Sur les frais irrépétibles :
L’article 700 du Code de procédure civile dispose que le juge condamne la partie tenue aux dépens ou qui perd son procès à payer à l’autre partie la somme qu’il détermine, au titre des frais exposés et non compris dans les dépens. Dans tous les cas, le juge tient compte de l’équité ou de la situation économique de la partie condamnée.

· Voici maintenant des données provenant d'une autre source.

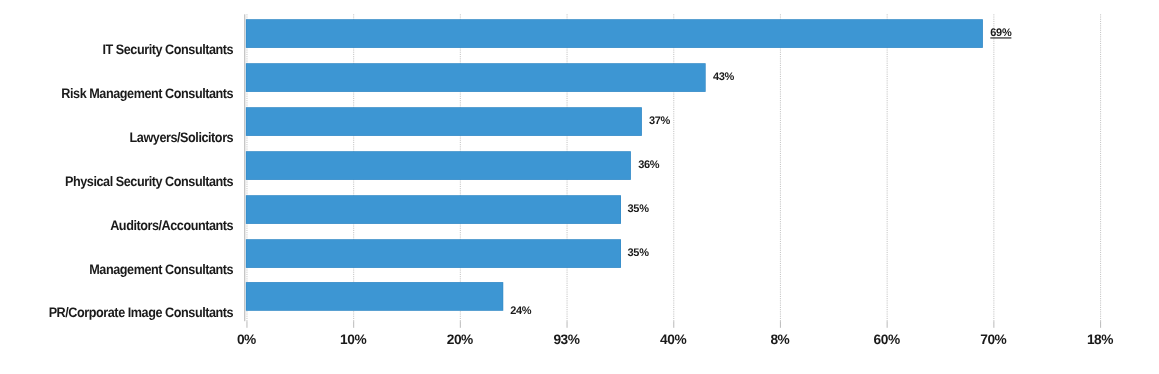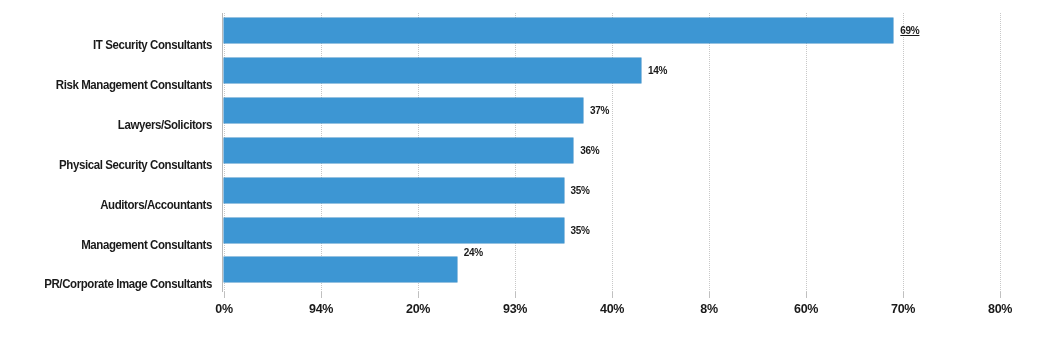--- a/index.html
+++ b/index.html
@@ -133,7 +133,7 @@
       <div class="bar" title="IT Security Consultants 69%" style="top: 5px; left: 0px; width: 669.3px; background: rgb(61, 150, 211);"></div>
       <div class="bar-value" style="top: 5px; left: 676.3px; text-decoration: underline;">69%</div>
       <div class="bar" title="Risk Management Consultants 43%" style="top: 44.9px; left: 0px; width: 417.1px; background: rgb(61, 150, 211);"></div>
-      <div class="bar-value" style="top: 44.9px; left: 424.1px;">14%</div>
+      <div class="bar-value" style="top: 44.9px; left: 424.1px;">43%</div>
       <div class="bar" title="Lawyers/Solicitors 37%" style="top: 84.8px; left: 0px; width: 358.9px; background: rgb(61, 150, 211);"></div>
       <div class="bar-value" style="top: 84.8px; left: 365.9px;">37%</div>
       <div class="bar" title="Physical Security Consultants 36%" style="top: 124.7px; left: 0px; width: 349.2px; background: rgb(61, 150, 211);"></div>

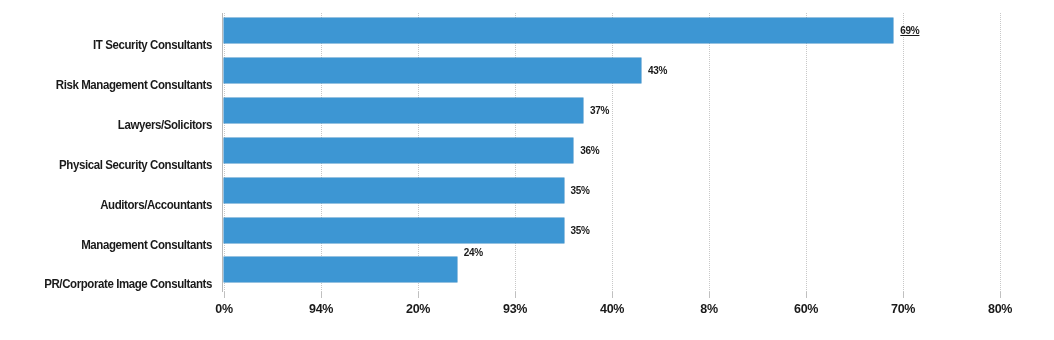--- a/index.html
+++ b/index.html
@@ -143,7 +143,7 @@
       <div class="bar" title="Management Consultants 35%" style="top: 204.5px; left: 0px; width: 339.5px; background: rgb(61, 150, 211);"></div>
       <div class="bar-value" style="top: 204.5px; left: 346.5px;">35%</div>
       <div class="bar" title="PR/Corporate Image Consultants 24%" style="top: 244.4px; left: 0px; width: 232.8px; background: rgb(61, 150, 211);"></div>
-      <div class="bar-value" style="top: 227px; left: 239.8px;">24%</div>
+      <div class="bar-value" style="top: 257px; left: 239.8px;">24%</div>
     </div>
 
   <div id="xaxis">

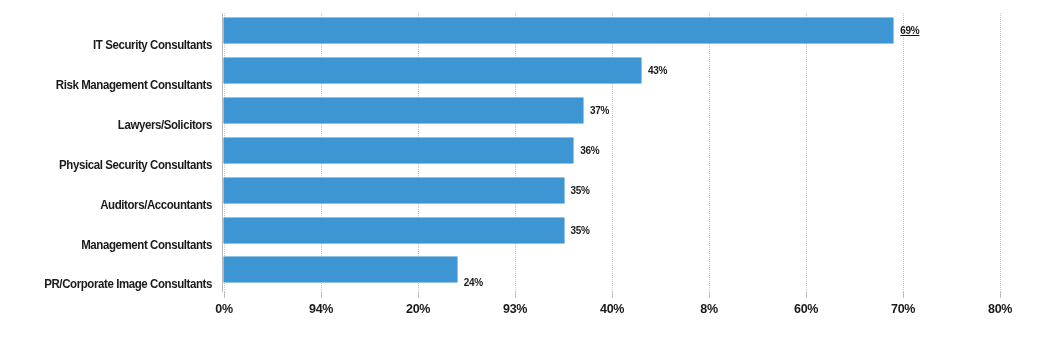--- a/index.html
+++ b/index.html
@@ -150,7 +150,7 @@
       <div class="tick-mark" style="left: 224px;"></div>
       <div class="tick-label" style="left: 224px;">0%</div>
       <div class="tick-mark" style="left: 321px;"></div>
-      <div class="tick-label" style="left: 321px;">94%</div>
+      <div class="tick-label" style="left: 321px;">10%</div>
       <div class="tick-mark" style="left: 418px;"></div>
       <div class="tick-label" style="left: 418px;">20%</div>
       <div class="tick-mark" style="left: 515px;"></div>

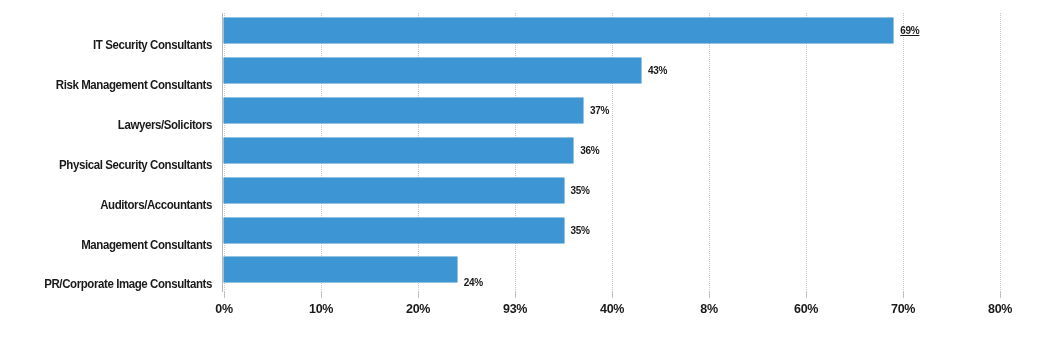--- a/index.html
+++ b/index.html
@@ -164,7 +164,7 @@
       <div class="tick-mark" style="left: 903px;"></div>
       <div class="tick-label" style="left: 903px;">70%</div>
       <div class="tick-mark" style="left: 1000px;"></div>
-      <div class="tick-label" style="left: 1000px;">80%</div>
+      <div class="tick-label" style="left: 1000px;">18%</div>
     </div>
 
 </div>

Il peut, même d’office, pour des raisons tirées des mêmes considérations, dire qu’il n’y a pas lieu à ces condamnations.
Monsieur [E] [S], Madame [N] [G] [Y], ainsi que Madame [U] [C], Madame [X] [T], Madame [I] [T] en leurs qualités d’ayants-droits de Monsieur [M] [T] [W], parties condamnées aux dépens, seront solidairement condamnés à payer à Monsieur [L] une somme de 2 000 euros sur le fondement de l’article 700 du code de procédure civile.
En conséquence, la demande formée par les consorts [T] et [C] au titre des mêmes dispositions sera rejetée.
Sur l’exécution provisoire :
L’article 514 du Code de procédure civile, dans sa version applicable à l’espèce, dispose que les décisions de première instance sont de droit exécutoires à titre provisoire à moins que la loi ou la décision rendue n’en dispose autrement.
En conséquence, il sera rappelé que la présente décision est exécutoire de plein droit par provision.
En l’espèce, il n’y a pas lieu d’écarter l’exécution provisoire de droit.
PAR CES MOTIFS
Le Tribunal, statuant par jugement réputé contradictoire rendu en premier ressort,
CONDAMNE solidairement Monsieur [E] [S], Madame [N] [G] [Y], ainsi que Madame [U] [C], Madame [X] [T], Madame [I] [T] en leurs qualités d’ayants-droits de Monsieur [M] [T] [W], à verser à Monsieur [K] [L] une somme de 1 270, 73 € au titre du remboursement des salaires versés à Monsieur [P] entre le mois de septembre 2018 et le mois de novembre 2018 ;
DEBOUTE Monsieur [K] [L] du surplus de ses demandes ;
CONDAMNE solidairement Monsieur [E] [S], Madame [N] [G] [Y], ainsi que Madame [U] [C], Madame [X] [T], Madame [I] [T] en leurs qualités d’ayants-droits de Monsieur [M] [T] [W], aux entiers dépens de la procédure ;
CONDAMNE solidairement Monsieur [E] [S], Madame [N] [G] [Y], ainsi que Madame [U] [C], Madame [X] [T], Madame [I] [T] en leurs qualités d’ayants-droits de Monsieur [M] [T] [W], à verser à Monseur [K] [L] une somme de 2 000 € au titre de l’article 700 du code de procédure civile ;
DEBOUTE Madame [U] [C], Madame [I] [T] [C] et Madame [X] [T] de leur demande formée au titre de l’article 700 du code de procédure civile ;
RAPPELLE le caractère exécutoire par provision de la présente décision.